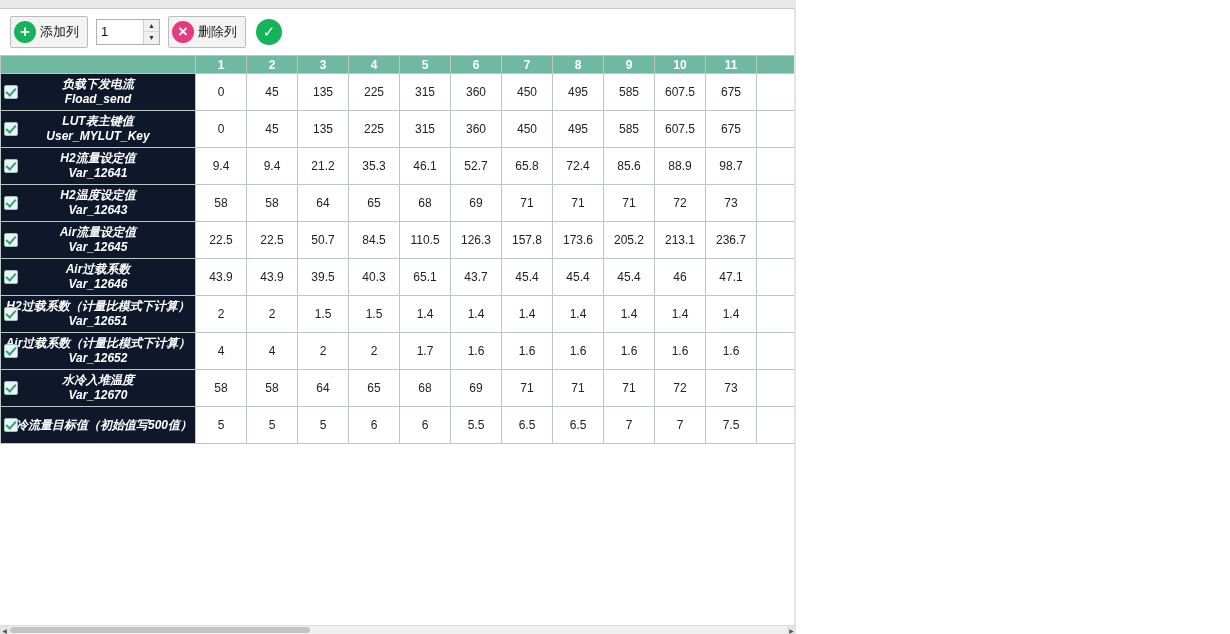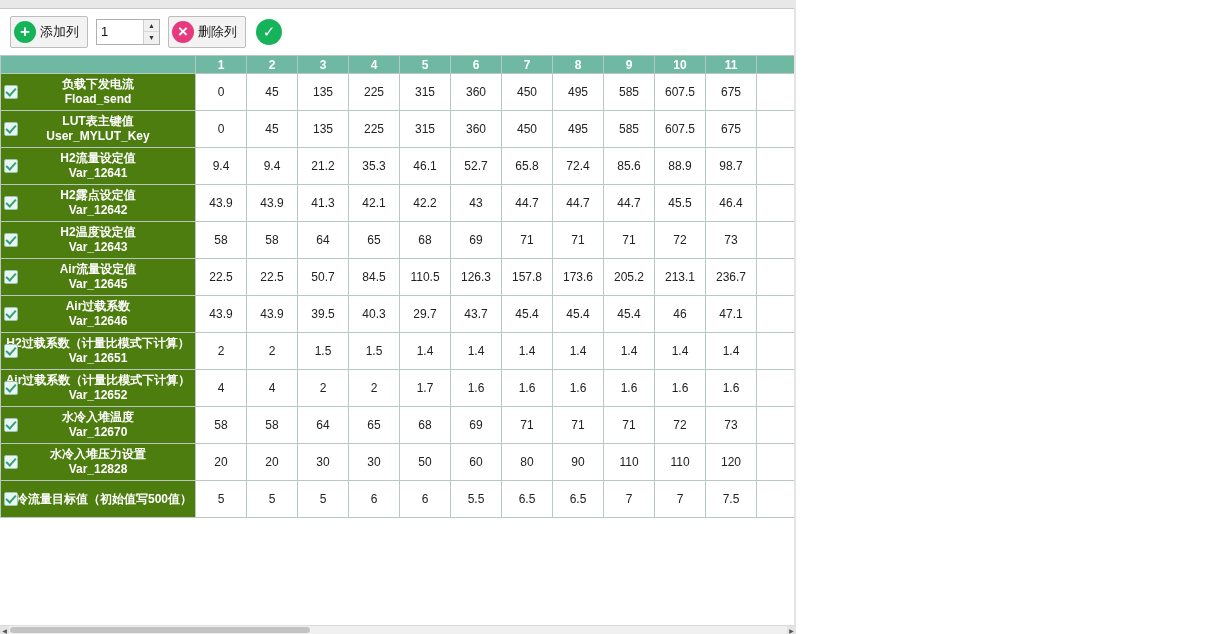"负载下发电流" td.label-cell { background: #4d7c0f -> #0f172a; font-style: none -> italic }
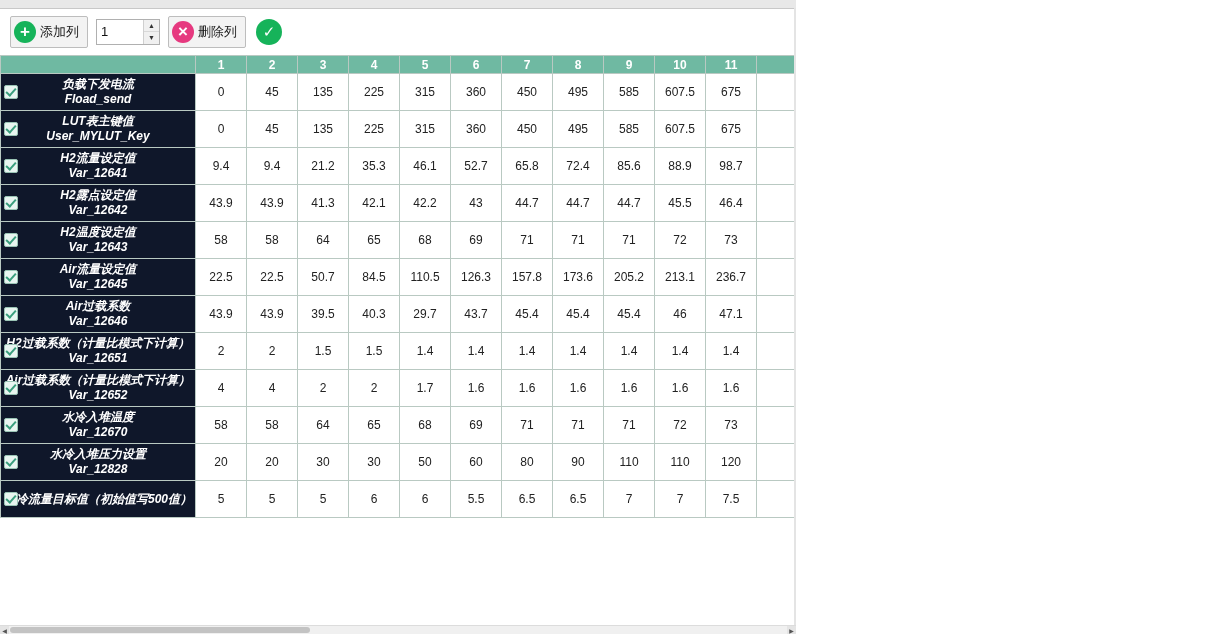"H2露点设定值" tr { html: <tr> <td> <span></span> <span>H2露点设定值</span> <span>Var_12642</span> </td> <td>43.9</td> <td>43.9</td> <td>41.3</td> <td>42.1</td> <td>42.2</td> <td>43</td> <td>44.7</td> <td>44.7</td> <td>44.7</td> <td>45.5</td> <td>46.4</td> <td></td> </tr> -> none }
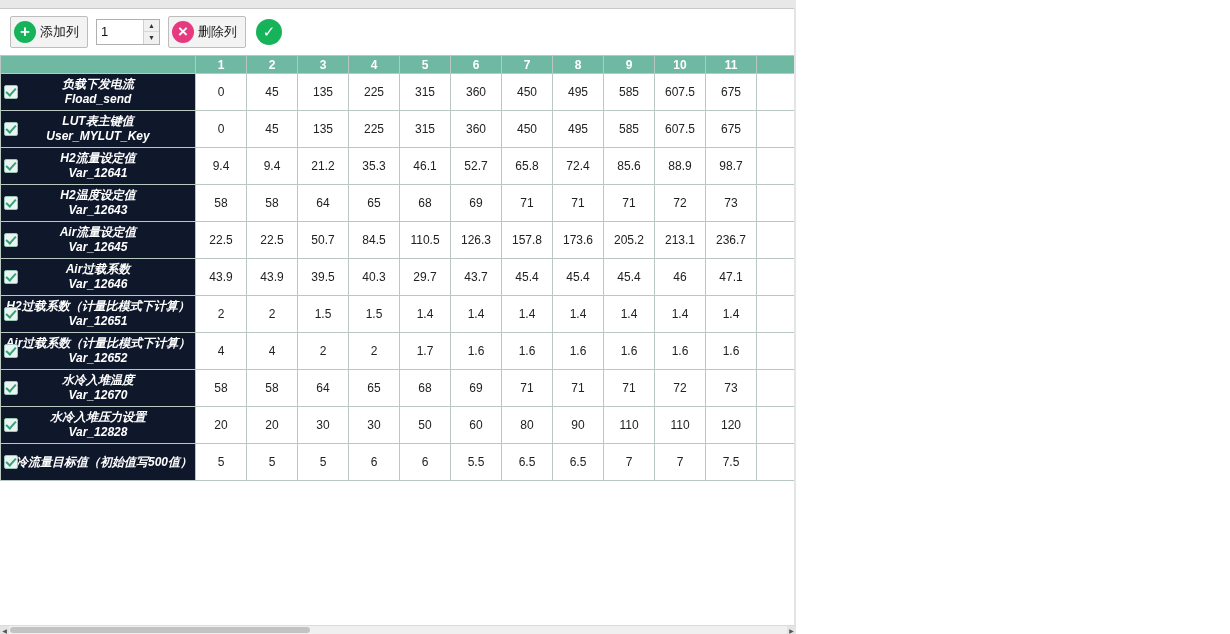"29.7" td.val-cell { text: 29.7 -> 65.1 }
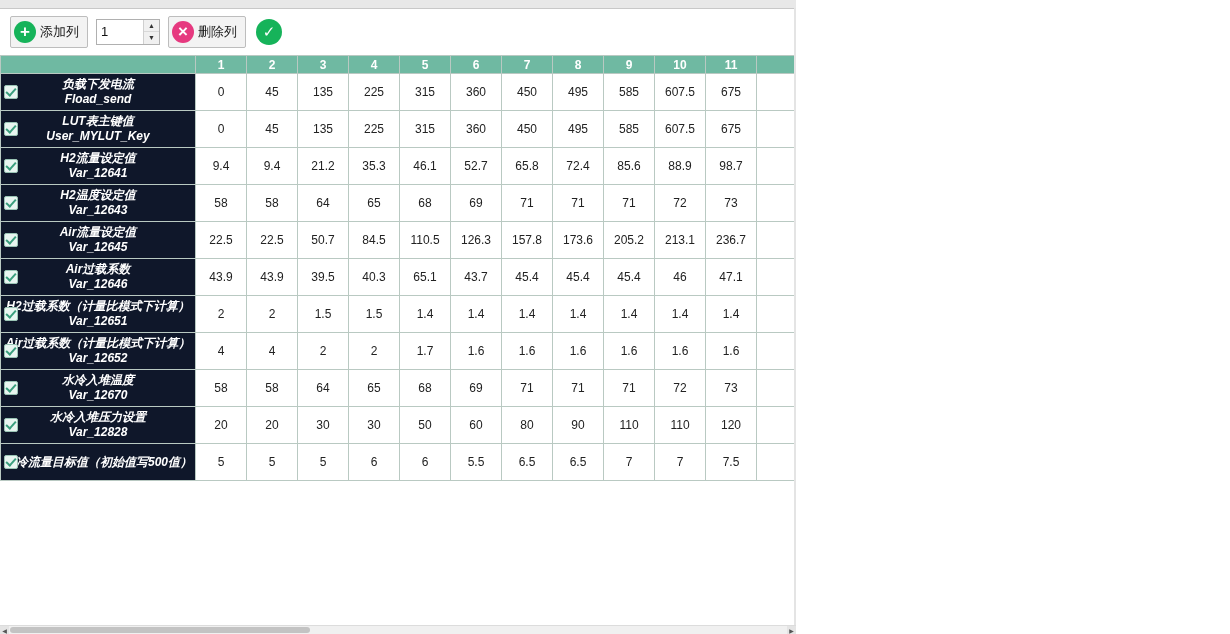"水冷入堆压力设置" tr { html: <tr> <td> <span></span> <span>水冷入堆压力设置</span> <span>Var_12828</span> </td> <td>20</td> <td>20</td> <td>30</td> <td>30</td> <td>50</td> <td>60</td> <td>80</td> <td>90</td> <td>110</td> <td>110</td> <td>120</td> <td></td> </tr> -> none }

==

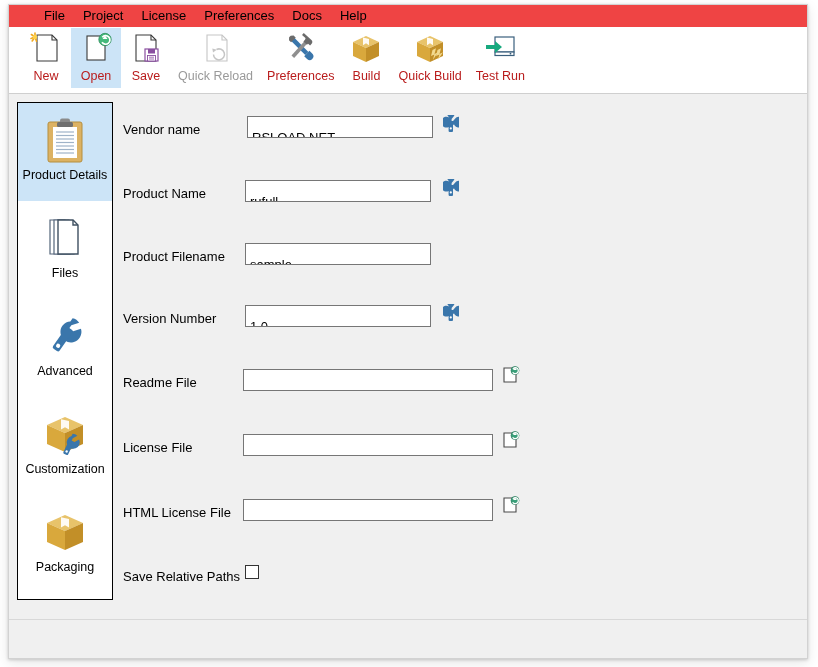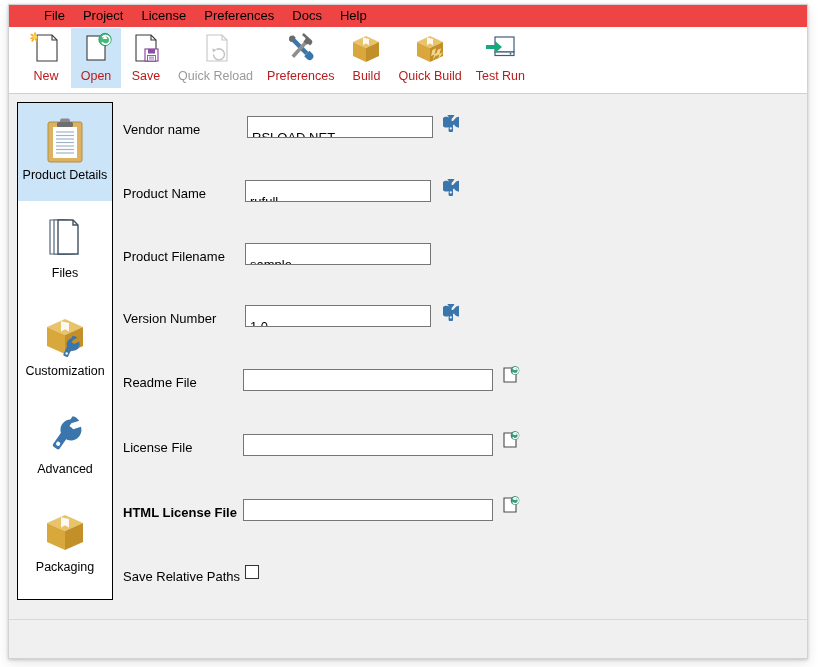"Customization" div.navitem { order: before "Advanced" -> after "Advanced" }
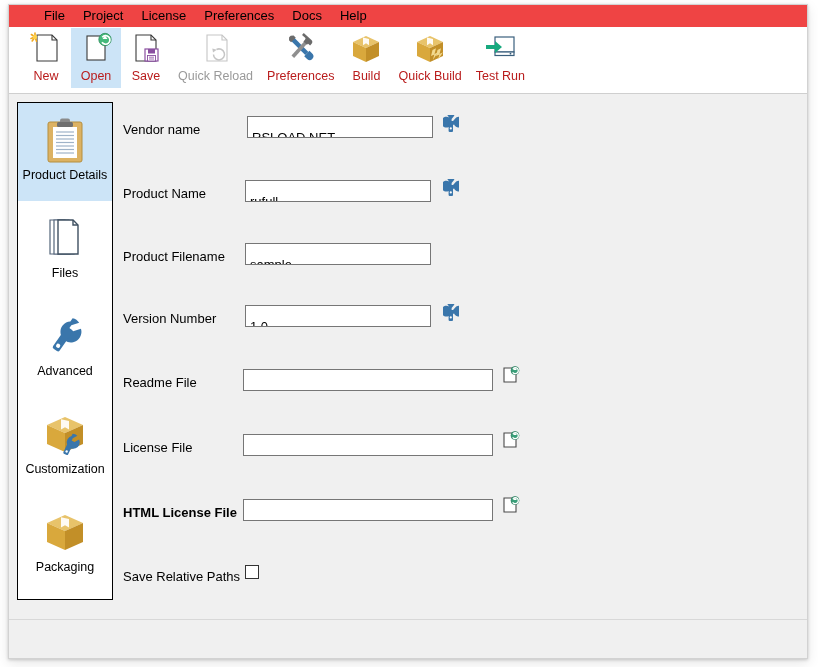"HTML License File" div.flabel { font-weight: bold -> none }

==

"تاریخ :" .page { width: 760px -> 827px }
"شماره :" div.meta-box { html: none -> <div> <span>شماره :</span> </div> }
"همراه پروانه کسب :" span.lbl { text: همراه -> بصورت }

EXERCISE INSTRUCTIONS:
Within the listing above, find the line containing "background: #4d7c0f ->" and the line containing "text: 29.7 ->". Transcribe them and everything between them exactly, leaving out the pictures.

REPLY TO THE TASK:
"负载下发电流" td.label-cell { background: #4d7c0f -> #0f172a; font-style: none -> italic }
"H2露点设定值" tr { html: <tr> <td> <span></span> <span>H2露点设定值</span> <span>Var_12642</span> </td> <td>43.9</td> <td>43.9</td> <td>41.3</td> <td>42.1</td> <td>42.2</td> <td>43</td> <td>44.7</td> <td>44.7</td> <td>44.7</td> <td>45.5</td> <td>46.4</td> <td></td> </tr> -> none }
"29.7" td.val-cell { text: 29.7 -> 65.1 }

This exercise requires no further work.